Come scriveva Maurice Zundel: “il lavoro prima che cose deve produrre uomini”. Tuttavia, affinché ciò possa realizzarsi, è necessario che questioni come diritti, produttività ed economia del mercato siano di nuovo protagonisti della scena politica.

Una simile concezione di sviluppo, con la realizzazione professionale al centro del dibattito sociale, è tracciata anche dall’ultimo libro del leader della Cgil Susanna Camusso, “Il lavoro perduto”, che sarà presentato mercoledì 23 gennaio a Milano, presso la libreria Feltrinelli di piazza Piemonte 2, alle 18.30.

L’analisi della sindacalista si apre con una panoramica dei movimenti dei lavoratori (e dalle associazioni che supportavano tali istanze) nel corso del XX secolo: il confronto scaturito con la situazione attuale è quanto mai impietoso.
Alla speranza si è sostituita una cupa rassegnazione, la fiducia nell’organizzazione comune e nella possibilità di lottare per difendere i propri ideali si è spenta lasciando il posto a un disincanto sempre più amaro, il futuro ha cessato di identificarsi con la proiezione di desideri e le promesse di un avvenire migliore.

Crisi del “domani” dunque?
Non solo. Anche i partiti politici hanno perso lo smalto dello scorso secolo: il distacco tra cittadini e organi deputati all’esercizio del potere è in crescita e solo in pochi si sentono davvero rappresentati da una classe dirigente spesso incapace di interpretare le richieste dei propri elettori.

Popolarità altrettanto in calo è però quella delle stesse forze sociali, dove spicca il crollo dei consensi anche nei sindacati: considerati anch’essi come pachidermi burocratici, in grado di tutelare solo una piccola parte dei lavoratori, sono oggetto di critiche crescenti anche da parte dei giovani.

Le nuove generazioni lamentano infatti un totale disinteresse di questi organismi per le problematiche emergenti, precariato in primis, ed un arroccamento su battaglie stantie e prive di qualsiasi utilità.
Siamo dunque destinati a veder morire le associazioni di categoria?

Il Segretario generale della Cgil propone invece soluzioni differenti, credendo in un sindacato/forza propulsiva capace di guidare il necessario cambiamento.

Secondo la Camusso è poi indispensabile “ricostruire una relazione tra la persona e il suo lavoro, ricostruire la relazione tra dignità e lavoro”.


“Quarto Stato” di Pellizza da Volpedo, 1901

L’uomo al centro quindi, libero da un impiego sottopagato, a tempo determinato e senza certezza alcuna.

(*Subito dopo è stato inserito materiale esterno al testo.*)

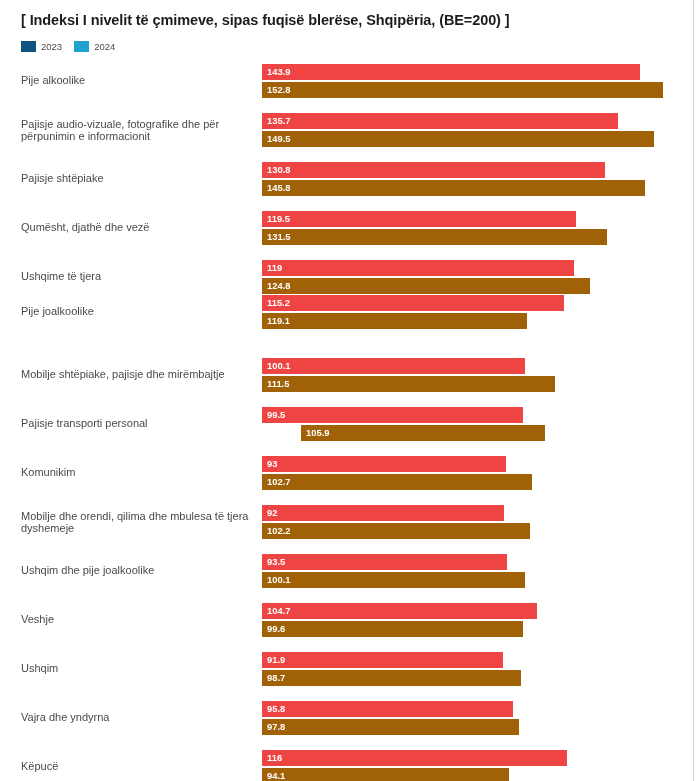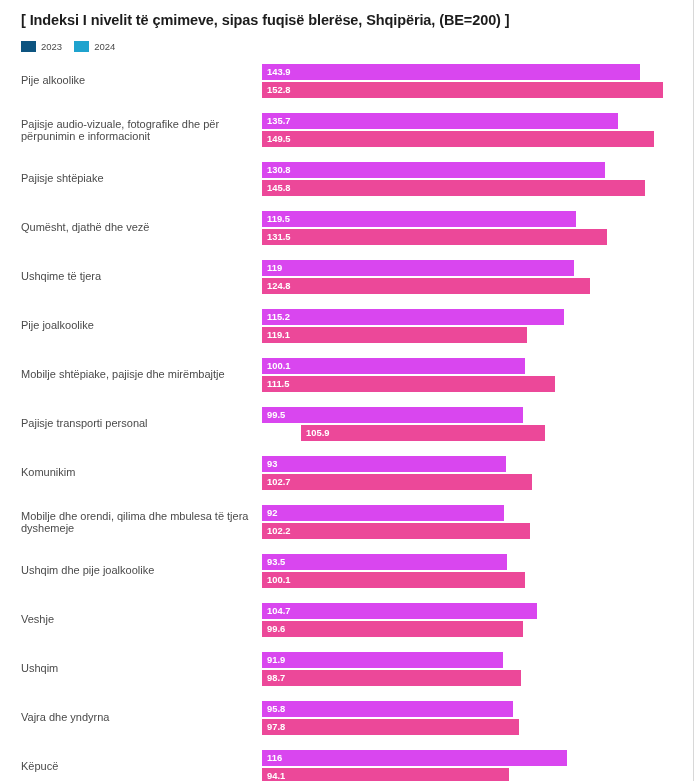--- a/index.html
+++ b/index.html
@@ -98,22 +98,22 @@
     left: 262px;
   }
 
   .bar {
     position: relative;
     height: 16px;
     display: block;
   }
   .bar + .bar { margin-top: 2px; }
 
-  .bar-2023 { background: #d946ef; }
-  .bar-2024 { background: #ec4899; }
+  .bar-2023 { background: #ef4444; }
+  .bar-2024 { background: #a16207; }
 
   .bar-value {
     position: absolute;
     left: 5px;
     top: 50%;
     transform: translateY(-50%);
     font-size: 9.4px;
     font-weight: bold;
     color: #ffffff;
     white-space: nowrap;
@@ -189,21 +189,21 @@
         <div class="cat-label" style="top: 11px;">Ushqime të tjera</div>
         <div class="bar-group">
           <div class="bar bar-2023" style="width: 312px;">
             <span class="bar-value">119</span>
           </div>
           <div class="bar bar-2024" style="width: 328px;">
             <span class="bar-value">124.8</span>
           </div>
         </div>
       </div>
-      <div class="row" style="top: 309px; height: 34px;">
+      <div class="row" style="top: 295px; height: 34px;">
         <div class="cat-label" style="top: 11px;">Pije joalkoolike</div>
         <div class="bar-group">
           <div class="bar bar-2023" style="width: 302px;">
             <span class="bar-value">115.2</span>
           </div>
           <div class="bar bar-2024" style="width: 265px;">
             <span class="bar-value">119.1</span>
           </div>
         </div>
       </div>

Questi fattori producono infatti, privando le persone di autonomia e autosufficienza, un esercito di delusi o violenti.

Il lavoro è uno degli aspetti fondamentali nella vita di un individuo (tanto da spingere Thomas Carlyle ad affermare “felice colui che ha trovato il suo lavoro; non chieda altra felicità”) e pertanto bisogna averne cura, ossia rispettarlo, qualificarlo e innovarlo.

Senza un’occupazione fissa crollano anche il benessere e la capacità progettuale di ciascuno di noi, e su più larga scala dell’intero Paese.

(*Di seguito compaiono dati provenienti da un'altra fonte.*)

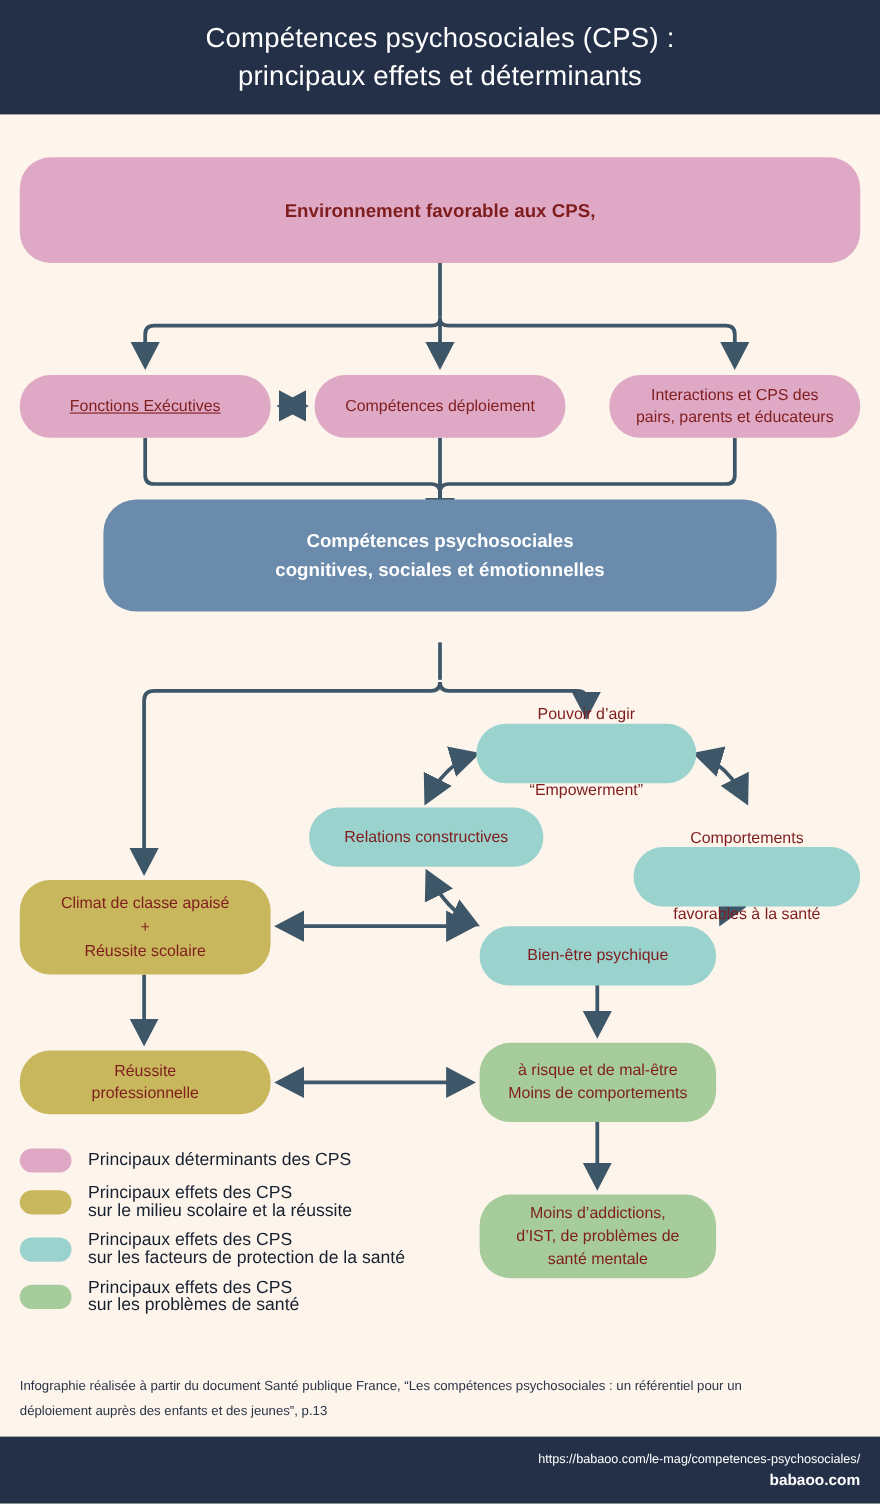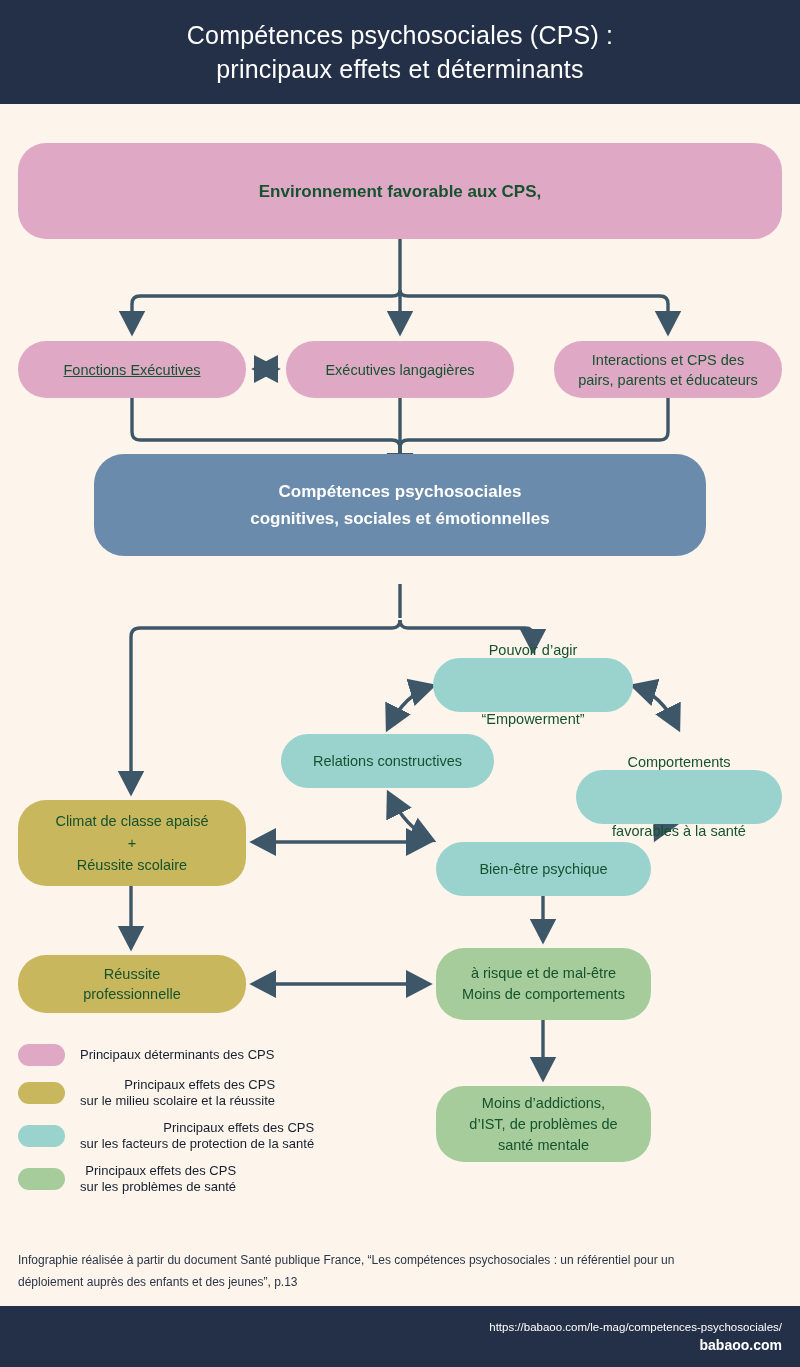--- a/index.html
+++ b/index.html
@@ -18,21 +18,21 @@
     align-items: center; justify-content: center;
     text-align: center;
   }
   .header .line { font-size: 25px; font-weight: 400; line-height: 34px; letter-spacing: .2px; }
 
   .node {
     position: absolute;
     display: flex; flex-direction: column;
     align-items: center; justify-content: center;
     text-align: center;
-    color: #14532d;
+    color: #7f1d1d;
   }
   .node .t { width: 100%; }
   .pink   { background: #dfa9c6; }
   .blue   { background: #6a8bab; color: #ffffff; }
   .teal   { background: #9ad2ce; gap: 48px; }
   .olive  { background: #c9b75e; }
   .green  { background: #a7cc9b; }
 
   #n-env { left: 18px; top: 143px; width: 764px; height: 96px; border-radius: 28px; }
   #n-env .t { font-size: 17px; font-weight: bold; line-height: 27px; }
@@ -60,21 +60,21 @@
   #n-moins  { left: 436px; top: 948px; width: 215px; height: 72px; border-radius: 28px; }
   #n-moins .t { font-size: 14.5px; line-height: 21px; }
   #n-addic  { left: 436px; top: 1086px; width: 215px; height: 76px; border-radius: 28px; }
   #n-addic .t { font-size: 14.5px; line-height: 21px; }
 
   svg#edges { position: absolute; left: 0; top: 0; width: 800px; height: 1367px; pointer-events: none; }
 
   .legend { position: absolute; left: 18px; top: 1044px; width: 380px; }
   .legend-row { display: flex; align-items: center; margin-bottom: 11px; }
   .legend-sw { width: 47px; height: 22px; border-radius: 11px; flex: 0 0 auto; }
-  .legend-tx { margin-left: 15px; font-size: 13px; line-height: 16px; color: #16202e; text-align: right; }
+  .legend-tx { margin-left: 15px; font-size: 16px; line-height: 16px; color: #16202e; }
 
   .credits {
     position: absolute; left: 18px; top: 1249px; width: 740px;
     font-size: 12px; line-height: 22px; color: #2a3547;
   }
 
   .footer {
     position: absolute; left: 0; top: 1306px; width: 800px; height: 61px;
     background: #243047; color: #ffffff;
     display: flex; flex-direction: column; align-items: flex-end; justify-content: center;
@@ -147,21 +147,21 @@
 
   <div class="node pink" id="n-env">
     <div class="t">Environnement favorable aux CPS,</div>
   </div>
 
   <div class="node pink" id="n-fe">
     <div class="t">Fonctions Exécutives</div>
   </div>
 
   <div class="node pink" id="n-lang">
-    <div class="t">Exécutives langagières</div>
+    <div class="t">Compétences déploiement</div>
   </div>
 
   <div class="node pink" id="n-int">
     <div class="t">Interactions et CPS des</div>
     <div class="t">pairs, parents et éducateurs</div>
   </div>
 
   <div class="node blue" id="n-cps">
     <div class="t">Compétences psychosociales</div>
     <div class="t">cognitives, sociales et émotionnelles</div>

L’invito ad agire, con urgenza ma non frettolosamente, è perciò un accorato monito a tutta la nazione.
Senza una politica adeguata, senza le giuste decisioni in merito, ad esempio, al welfare, rischiamo di mettere a repentaglio valori imprescindibili se, come si legge nel primo articolo della nostra Costituzione, è proprio sul lavoro che si fonda l’Italia.

Oltre al merito di ricollocare il tema del lavoro nel dibattito dunque, il libro è apprezzabile anche per l’onestà con cui le odierne problematiche sono affrontate: l’autrice, anziché ripercorrere i vecchi successi o gloriarsi dei risultati ottenuti in anni di battaglie, fa luce su quel che deve essere modificato e sulle difficoltà del sindacato di oggi.

Una bella lezione di come, scartati i toni auto-celebrativi, si possa così proporre un’osservazione lucida e ricca di spunti critici pur essendo ai vertici di quello stesso sistema di cui si sottolineano i difetti.